Description of the task. Any picture in the material should be left out, while all other lines are copied exactly.

* * *

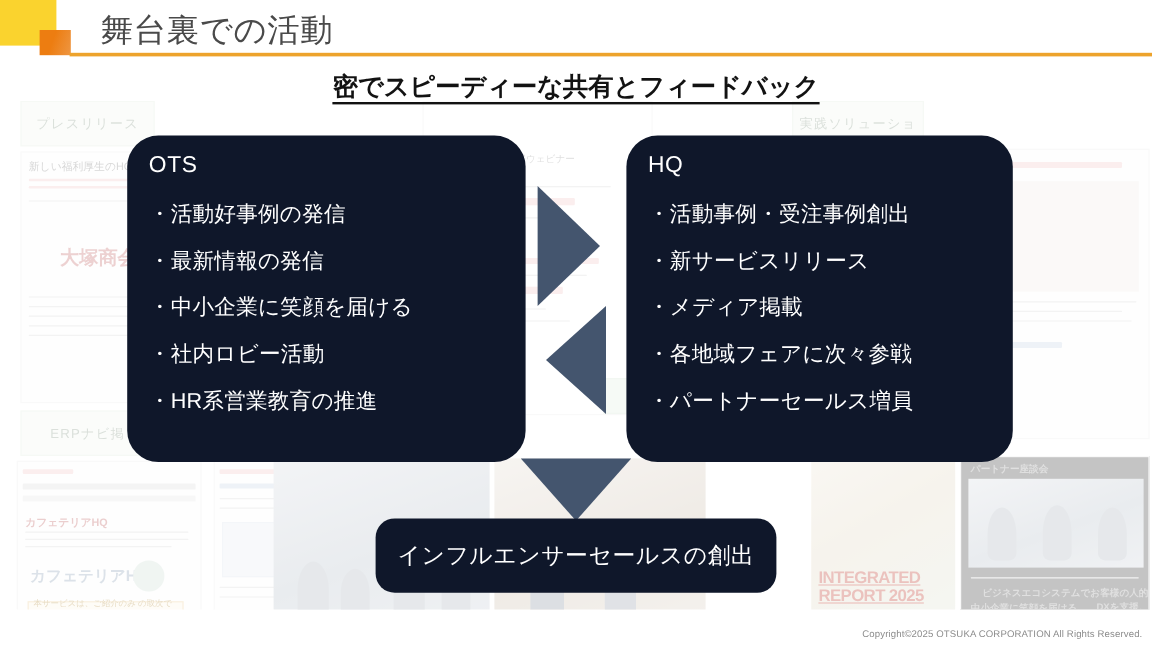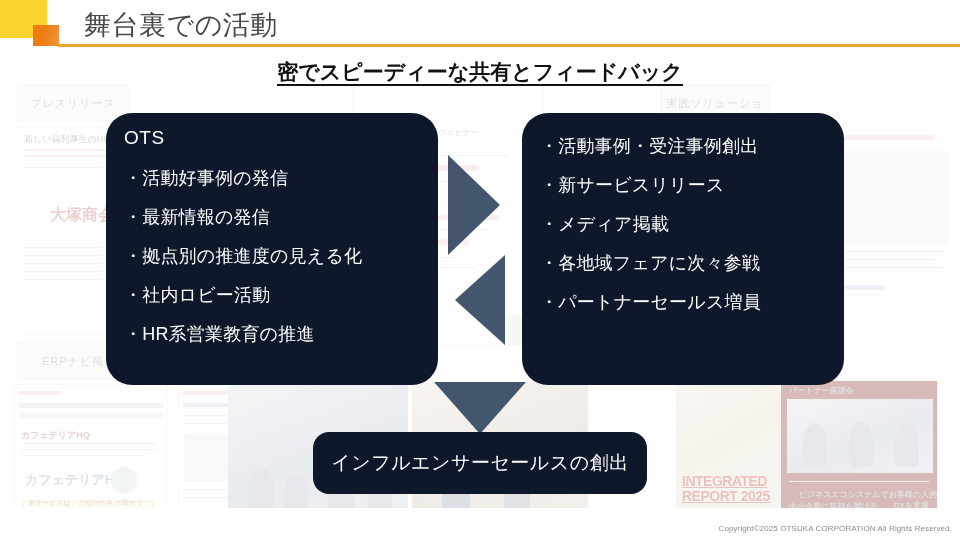"HQ" div.panel-heading { html: none -> <div>HQ</div> }
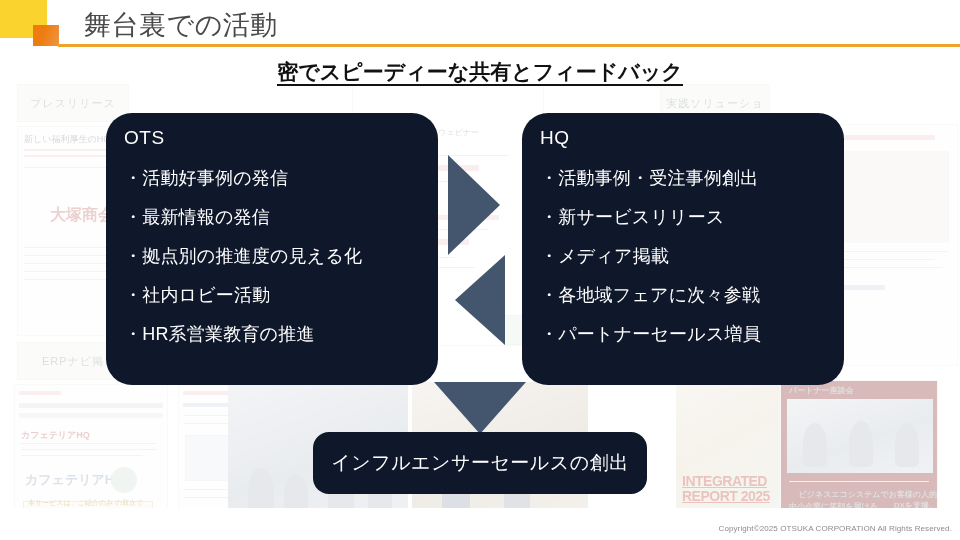"・拠点別の推進度の見える化" li { text: 拠点別の推進度の見える化 -> 中小企業に笑顔を届ける }
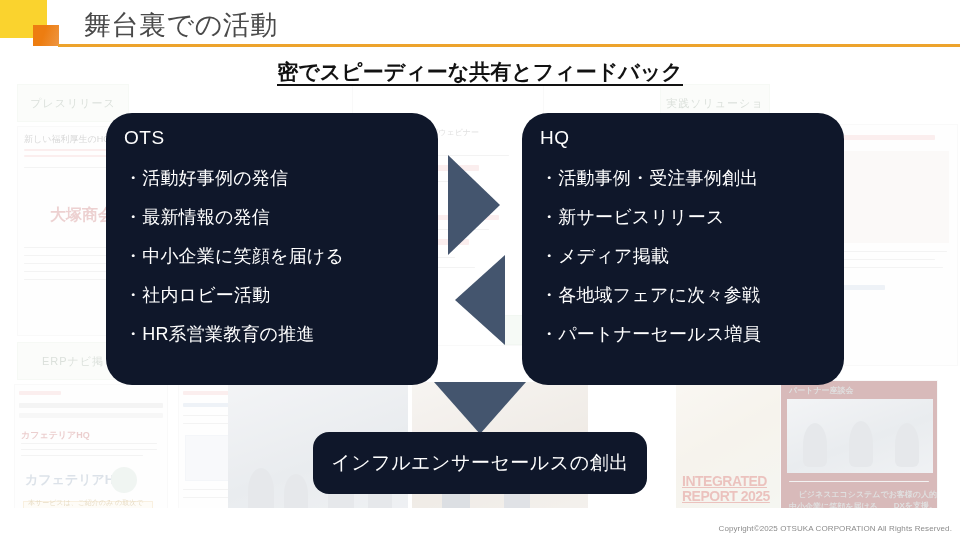"パートナー座談会" div.thumb { background: #7f1d1d -> #404040; left: 780px -> 800px }
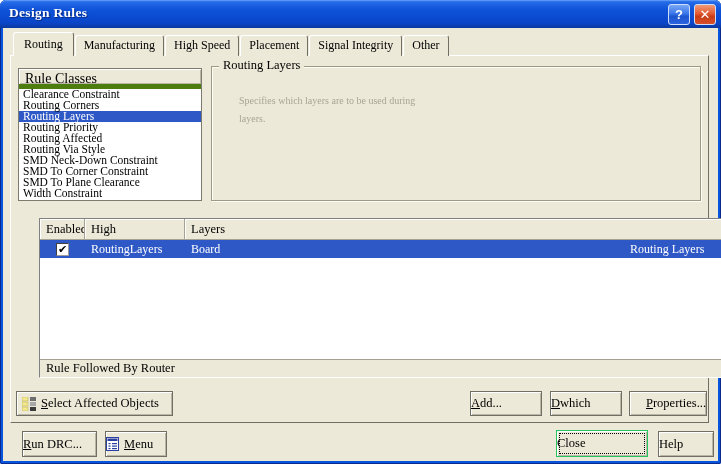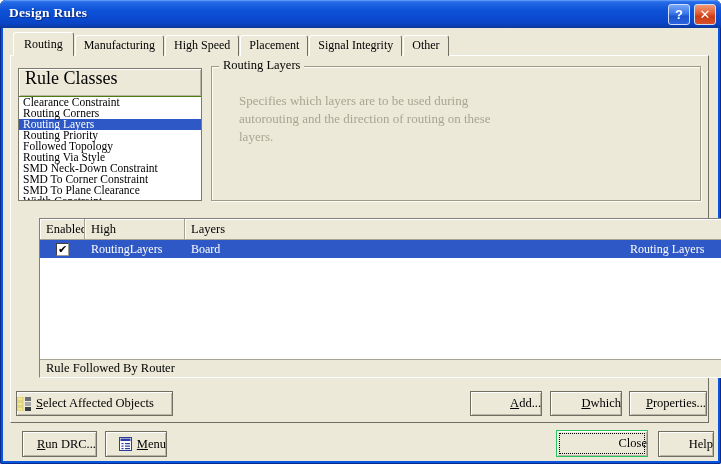"Rule Classes" .rc-header { border-bottom: 1px solid #4d7c0f -> 5px solid #4d7c0f; font-size: 18px -> 14px; height: 28px -> 20px }
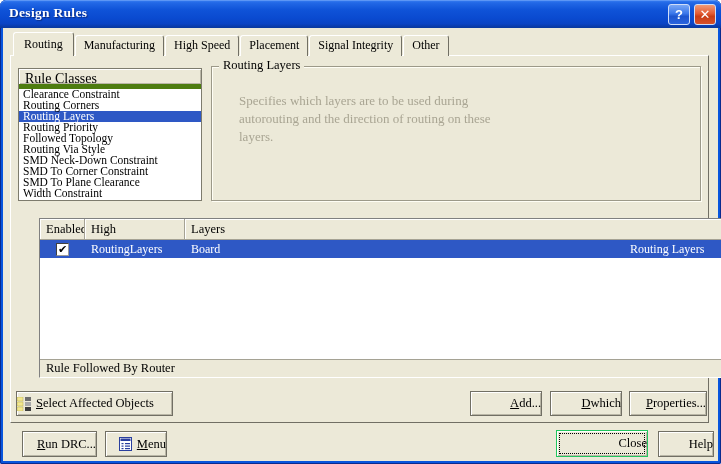"Specifies which layers are to" .gb-desc { font-size: 13px -> 10px }
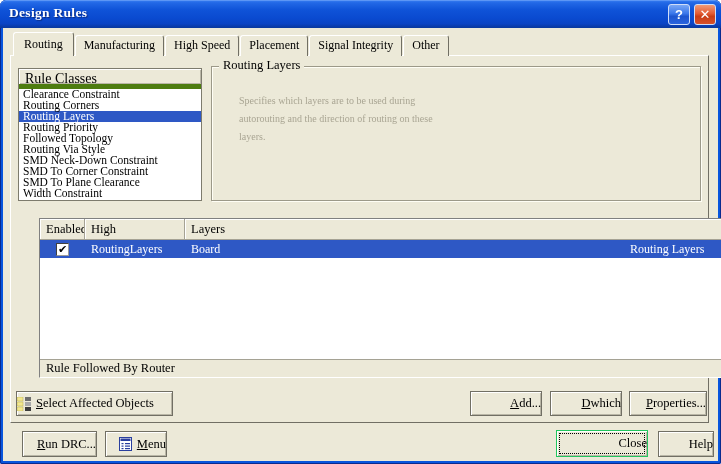"autorouting and the direction of" div { html: <div>autorouting and the direction of routing on these</div> -> none }
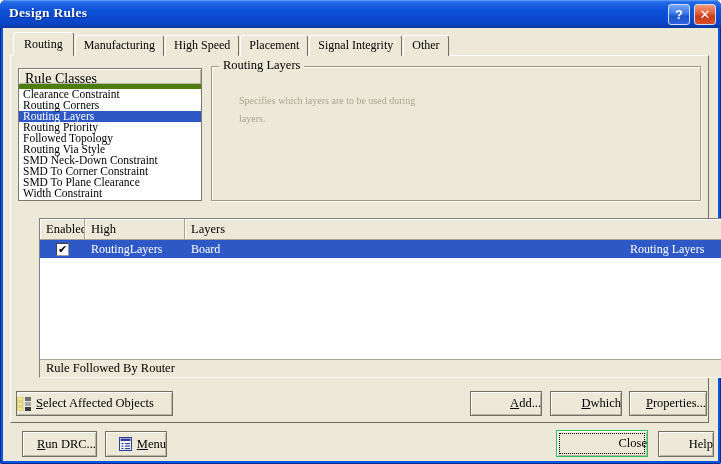"Followed Topology" div.rc-item { text: Followed Topology -> Routing Affected }
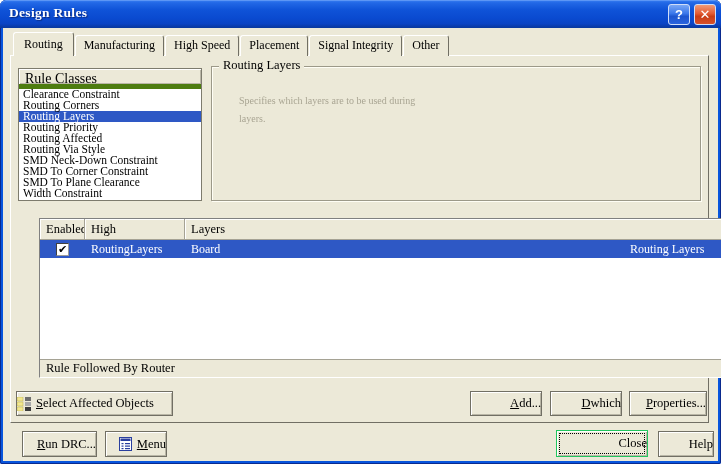"Select Affected Objects" .btn-sel-objects { padding-left: none -> 5px }
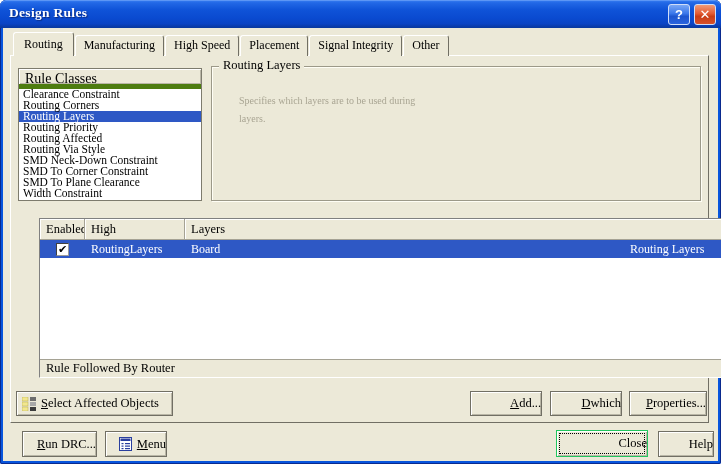"Add..." .btn { justify-content: flex-end -> flex-start }
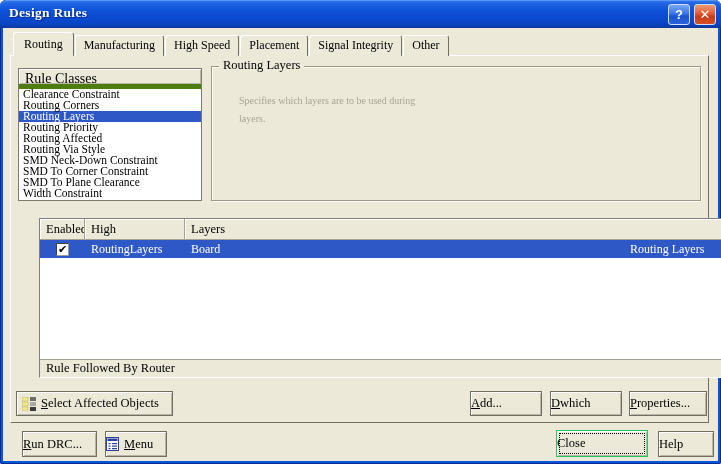"Properties..." .btn-props { padding-left: none -> 16px }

* * *

Answer box.
"HQ" div.panel-heading { html: none -> <div>HQ</div> }
"・拠点別の推進度の見える化" li { text: 拠点別の推進度の見える化 -> 中小企業に笑顔を届ける }
"パートナー座談会" div.thumb { background: #7f1d1d -> #404040; left: 780px -> 800px }
"Rule Classes" .rc-header { border-bottom: 1px solid #4d7c0f -> 5px solid #4d7c0f; font-size: 18px -> 14px; height: 28px -> 20px }
"Specifies which layers are to" .gb-desc { font-size: 13px -> 10px }
"autorouting and the direction of" div { html: <div>autorouting and the direction of routing on these</div> -> none }
"Followed Topology" div.rc-item { text: Followed Topology -> Routing Affected }
"Select Affected Objects" .btn-sel-objects { padding-left: none -> 5px }
"Add..." .btn { justify-content: flex-end -> flex-start }
"Properties..." .btn-props { padding-left: none -> 16px }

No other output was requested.